HOW TO COMPLETE THIS TASK
Go through the listing below and retype exactly the lines starting at the one with "top: 274px ->" and ending at the one with "margin-left: 24px ->", skipping pictures.

SUPPLIED MATERIAL

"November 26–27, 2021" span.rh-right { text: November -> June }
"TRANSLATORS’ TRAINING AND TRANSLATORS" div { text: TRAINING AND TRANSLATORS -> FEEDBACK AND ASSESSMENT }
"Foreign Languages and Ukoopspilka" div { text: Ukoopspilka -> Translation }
---
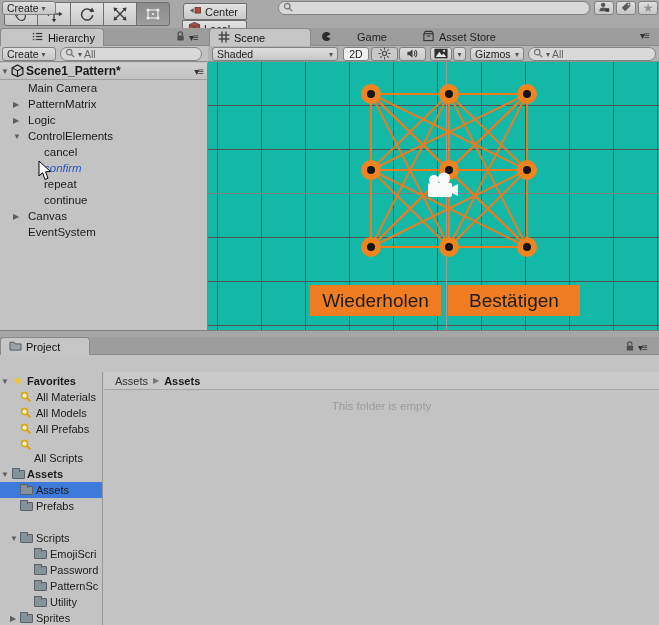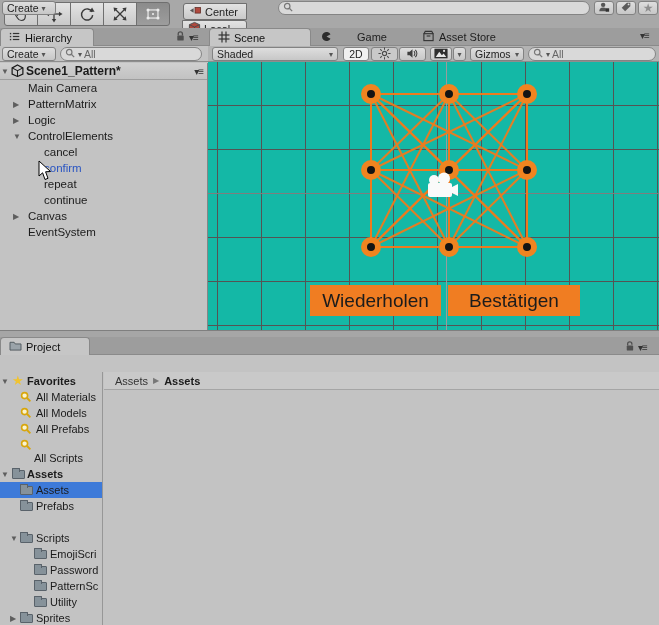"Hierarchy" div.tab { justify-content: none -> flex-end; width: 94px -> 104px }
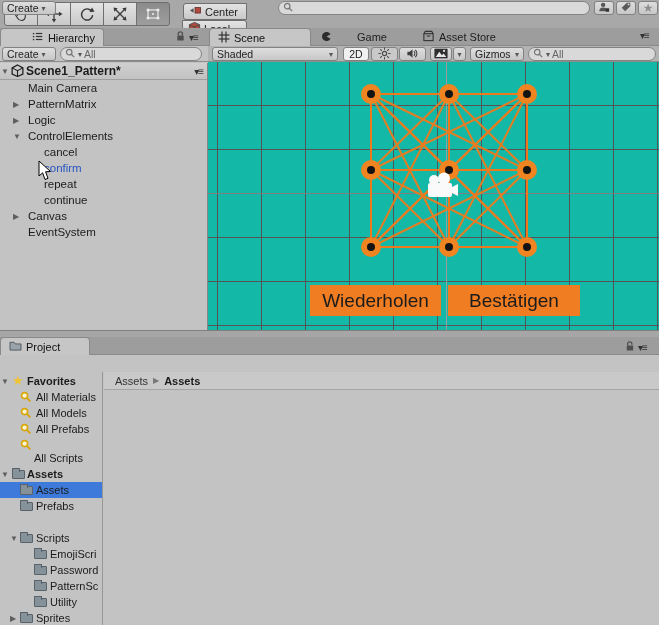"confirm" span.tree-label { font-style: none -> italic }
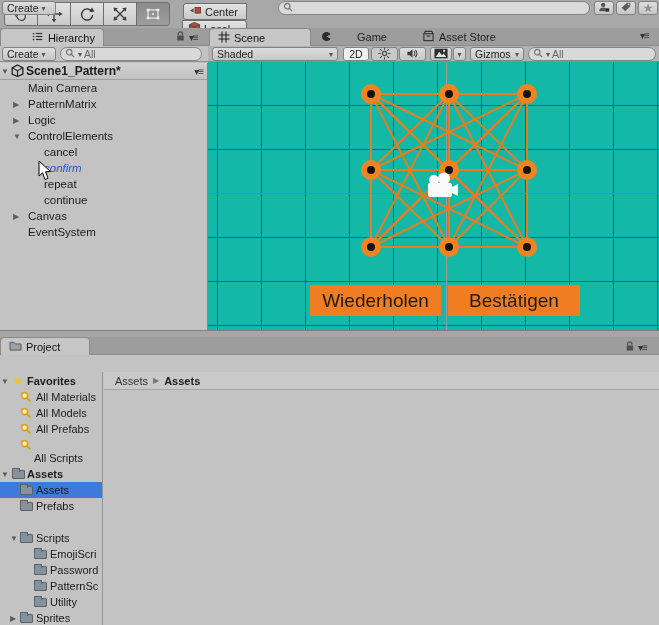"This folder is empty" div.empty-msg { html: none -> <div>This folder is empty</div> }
---
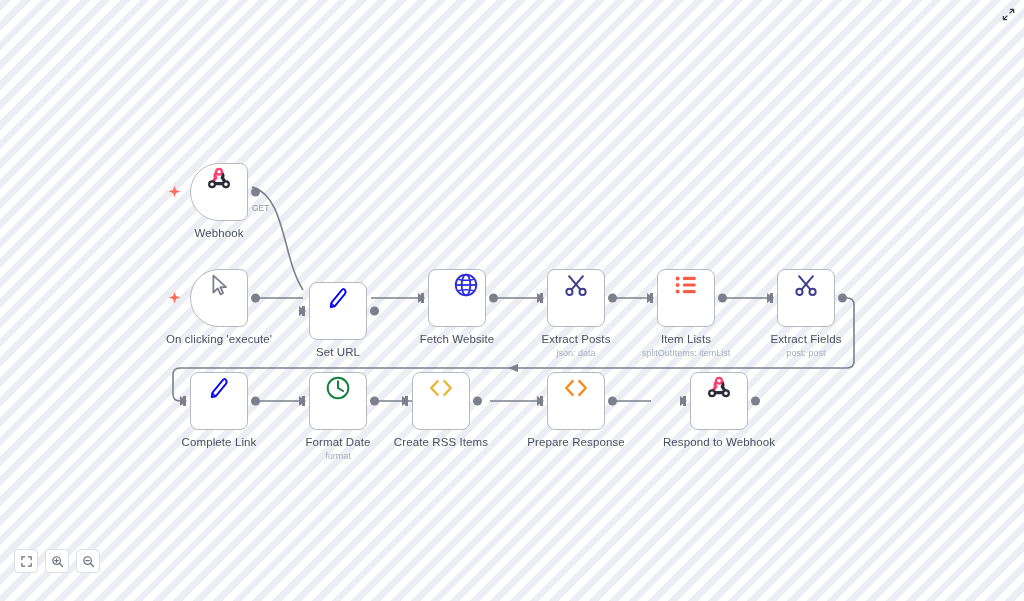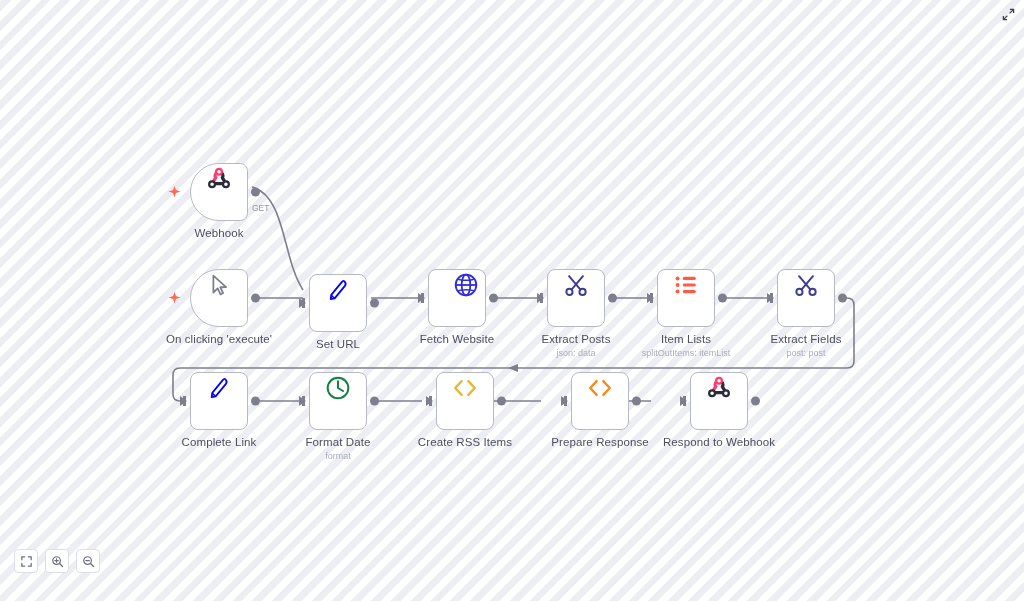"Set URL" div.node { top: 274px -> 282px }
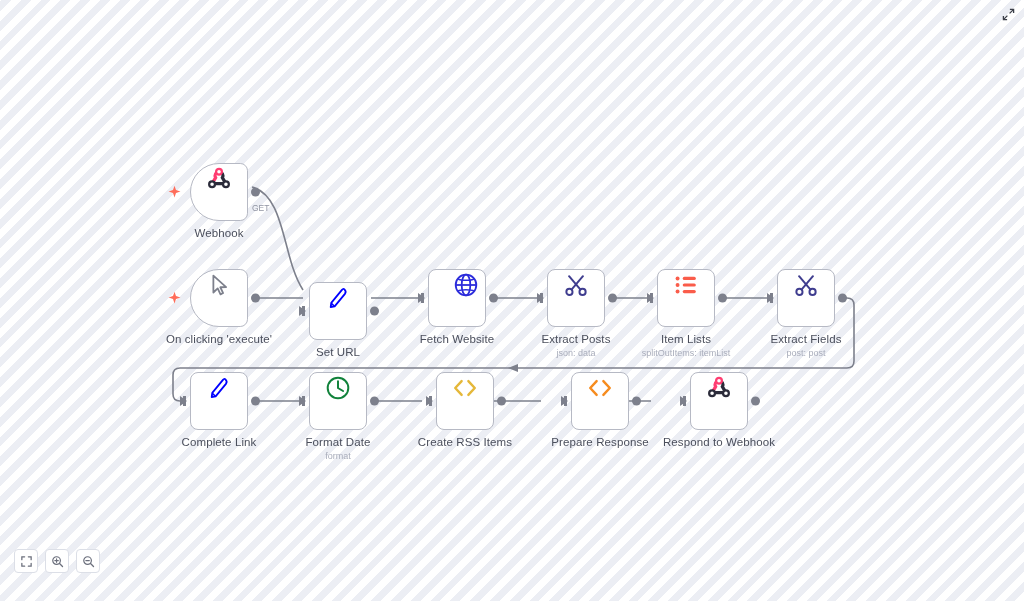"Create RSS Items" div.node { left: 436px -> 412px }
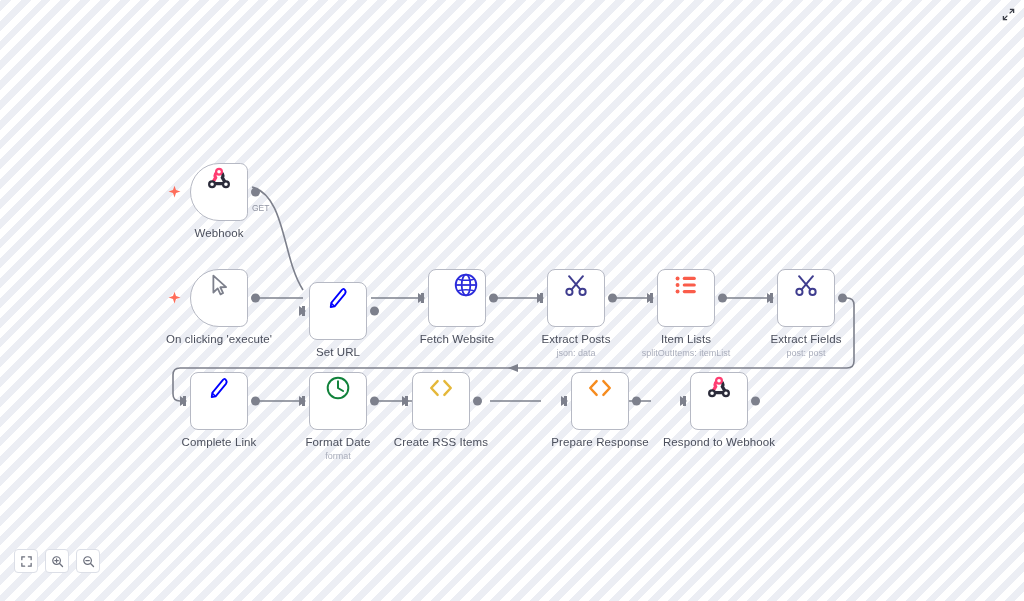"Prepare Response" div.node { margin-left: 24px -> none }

WRITTEN SOLUTION
"Set URL" div.node { top: 274px -> 282px }
"Create RSS Items" div.node { left: 436px -> 412px }
"Prepare Response" div.node { margin-left: 24px -> none }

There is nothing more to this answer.